Précisons enfin que, en termes d’urbanisation, tout ce qui est pris n’est plus à prendre : lorsqu’une maison a été construite, le juge n’ordonnera quasiment jamais sa destruction — même s’il invalide son permis ou considère sa construction illégale. Un rare contre-exemple concerne une maison en bois sur la plage de Saint-Efflam à Plestin-les-Grèves, dont la construction (illégale) puis la destruction (ordonnée en 2020) a donné lieu à un bras de fer — et la parcelle n’a à ce jour pas encore été « rendue à son état d’origine », comme l’exige le jugement, même si la maison a bien été détruite.
Dans la majorité des cas, en revanche, le bâti demeurera — et on peut alors continuer à rajouter tout autour de nouvelles couches d’urbanisation, quand bien même la précédente a été jugée illégale.
* Les noms et prénoms ont été modifiés.
Comment l’État détricote la loi littoral
Promulguée en janvier 1986, la « loi relative à l’aménagement, la protection et la mise en valeur du littoral » fait suite à la « directive d’Ornano » de 1979, laquelle en traçait les grandes lignes — notamment concernant l’interdiction de construction dans la bande des 100 mètres du rivage.
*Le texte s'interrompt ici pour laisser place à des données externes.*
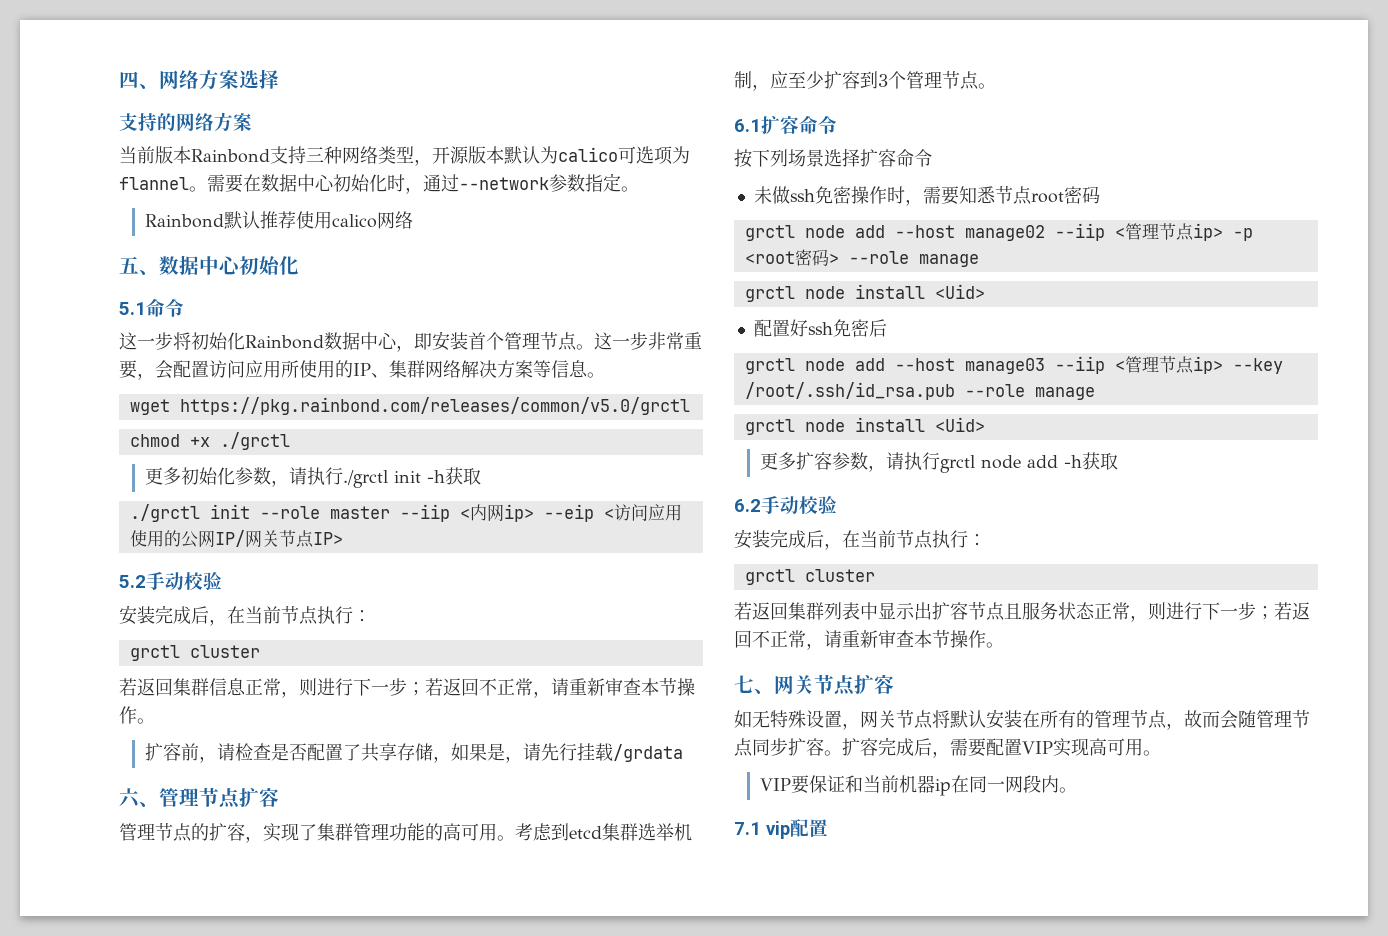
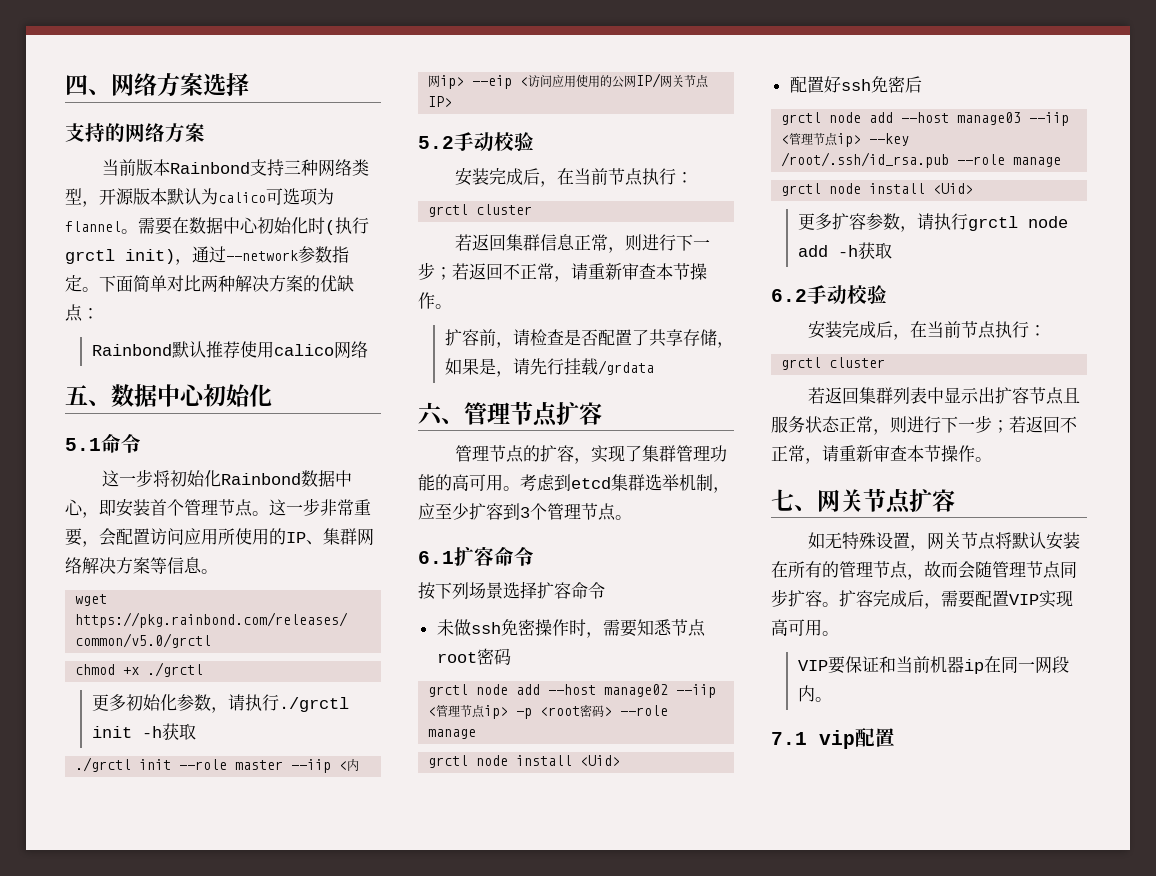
- 需要在数据中心初始化时，通过--network参数指定。
+ 需要在数据中心初始化时(执行grctl init)，通过--network参数指定。下面简单对比两种解决方案的优缺点：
Elle s’applique à toutes les communes de bord de mer, mais aussi bordant les plans d’eau les plus vastes, ainsi que les fleuves, jusqu’à la limite de remontée de l’eau salée. Elle comprend quatre volets, qui ont tous trait, de près ou de loin, à l’urbanisme : encourager l’innovation (recherche), assurer la pérennité de l’économie aquatique (pêche, transports maritimes, etc.), ainsi que celle de l’économie non aquatique (activités agricoles, industrie, tourisme, etc.), protéger, enfin, et mettre en valeur l’environnement — à commencer par les espaces remarquables du littoral.
Chaque nouvelle loi d’urbanisme donne lieu à un toilettage de la loi littoral. La loi Elan lui porte un énième coup de canif. Non seulement le texte impose aux élus d’identifier eux-mêmes les villages et agglomérations, mais il introduit un nouveau concept : celui de « secteur déjà urbanisé » (SDU), hors des espaces proches du rivage.
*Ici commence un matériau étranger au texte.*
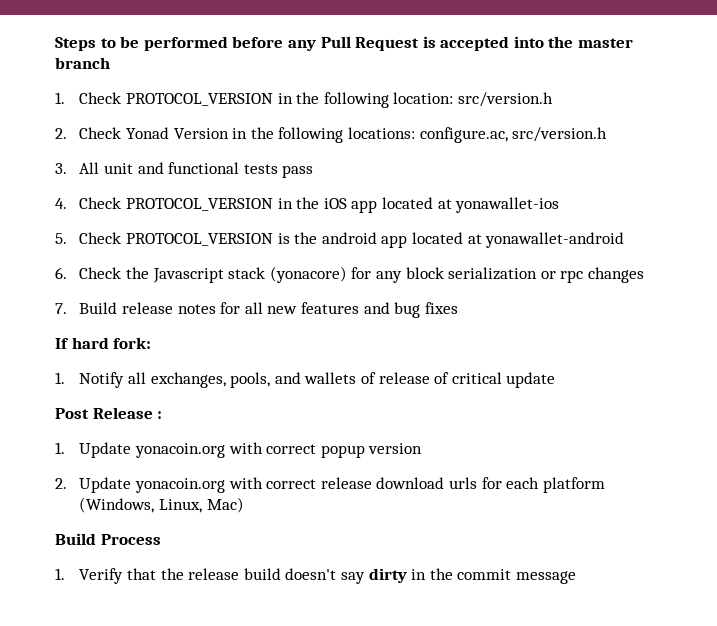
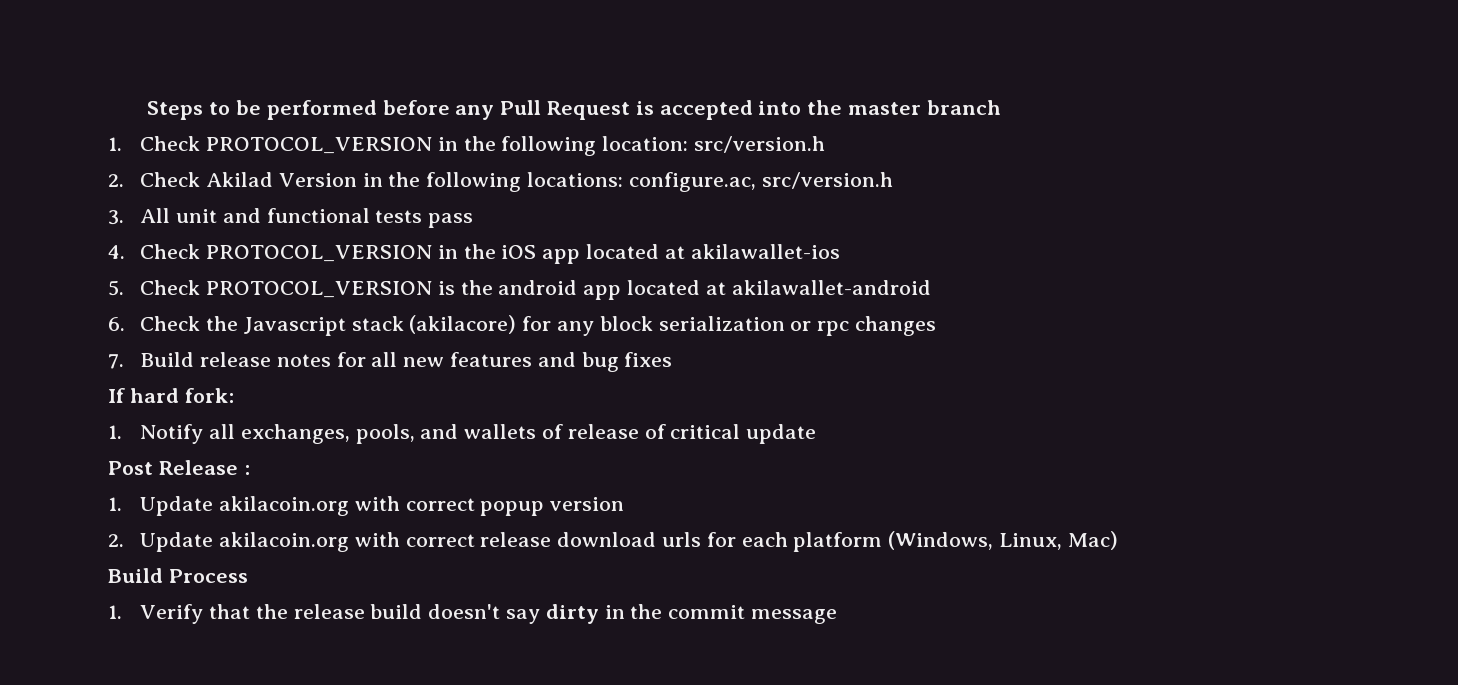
- 2. Check Yonad Version in the following locations: configure.ac, src/version.h
+ 2. Check Akilad Version in the following locations: configure.ac, src/version.h
- 4. Check PROTOCOL_VERSION in the iOS app located at yonawallet-ios
+ 4. Check PROTOCOL_VERSION in the iOS app located at akilawallet-ios
- 5. Check PROTOCOL_VERSION is the android app located at yonawallet-android
+ 5. Check PROTOCOL_VERSION is the android app located at akilawallet-android
- 6. Check the Javascript stack (yonacore) for any block serialization or rpc changes
+ 6. Check the Javascript stack (akilacore) for any block serialization or rpc changes
- 1. Update yonacoin.org with correct popup version
+ 1. Update akilacoin.org with correct popup version
- 2. Update yonacoin.org with correct release download urls for each platform (Windows, Linux, Mac)
+ 2. Update akilacoin.org with correct release download urls for each platform (Windows, Linux, Mac)

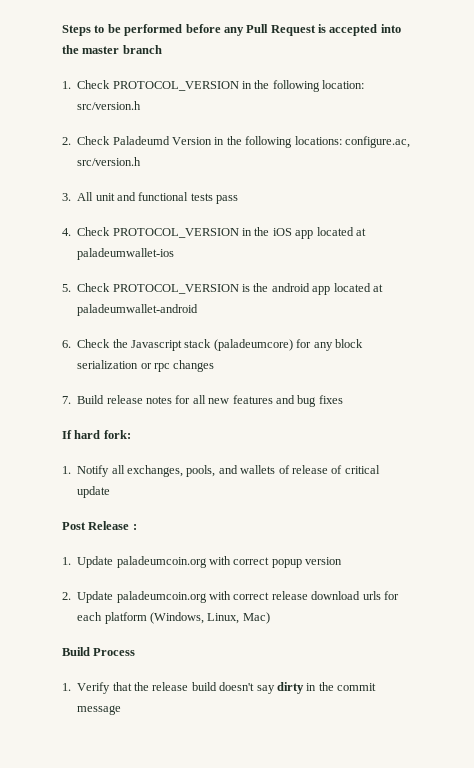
- 2. Check Akilad Version in the following locations: configure.ac, src/version.h
+ 2. Check Paladeumd Version in the following locations: configure.ac, src/version.h
- 4. Check PROTOCOL_VERSION in the iOS app located at akilawallet-ios
+ 4. Check PROTOCOL_VERSION in the iOS app located at paladeumwallet-ios
- 5. Check PROTOCOL_VERSION is the android app located at akilawallet-android
+ 5. Check PROTOCOL_VERSION is the android app located at paladeumwallet-android
- 6. Check the Javascript stack (akilacore) for any block serialization or rpc changes
+ 6. Check the Javascript stack (paladeumcore) for any block serialization or rpc changes
- 1. Update akilacoin.org with correct popup version
+ 1. Update paladeumcoin.org with correct popup version
- 2. Update akilacoin.org with correct release download urls for each platform (Windows, Linux, Mac)
+ 2. Update paladeumcoin.org with correct release download urls for each platform (Windows, Linux, Mac)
Intensifier l’urbanisation en comblant les « dents creuses »
Nouveauté dans le mille-feuille urbanistique, le SDU ne doit pas être confondu avec les « espaces déjà urbanisés » dont parlait déjà la Loi Littoral. La disposition a été introduite dans la loi par un amendement porté par Mickaël Nogal, porte-parole de La république en marche, et Hervé Pellois, député (LRM) du Morbihan à l’époque.
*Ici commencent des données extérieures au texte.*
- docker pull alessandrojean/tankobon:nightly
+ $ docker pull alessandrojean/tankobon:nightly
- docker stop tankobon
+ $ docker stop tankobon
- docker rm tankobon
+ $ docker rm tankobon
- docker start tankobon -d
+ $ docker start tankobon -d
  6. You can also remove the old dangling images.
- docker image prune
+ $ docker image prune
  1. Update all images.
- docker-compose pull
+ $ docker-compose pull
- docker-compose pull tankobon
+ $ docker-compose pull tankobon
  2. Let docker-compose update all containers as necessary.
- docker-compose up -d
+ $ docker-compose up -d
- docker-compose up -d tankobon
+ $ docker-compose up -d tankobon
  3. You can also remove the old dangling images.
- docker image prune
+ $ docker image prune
Avec les SDU, la loi Elan permet de combler les « dents creuses », et de densifier l’urbanisation. « Alors qu’auparavant, le juge considérait un lieu-dit comme un village lorsqu’il regroupait au moins une quarantaine de maisons, les SDU abaissent ce seuil à une vingtaine de maisons, déplore Vincent Esnault, président de l’Association de Sauvegarde du Pays Fouesnantais. La loi Elan était censée désengorger les tribunaux : elle va au contraire nous amener à rejuger des affaires que l’on croyait classée. »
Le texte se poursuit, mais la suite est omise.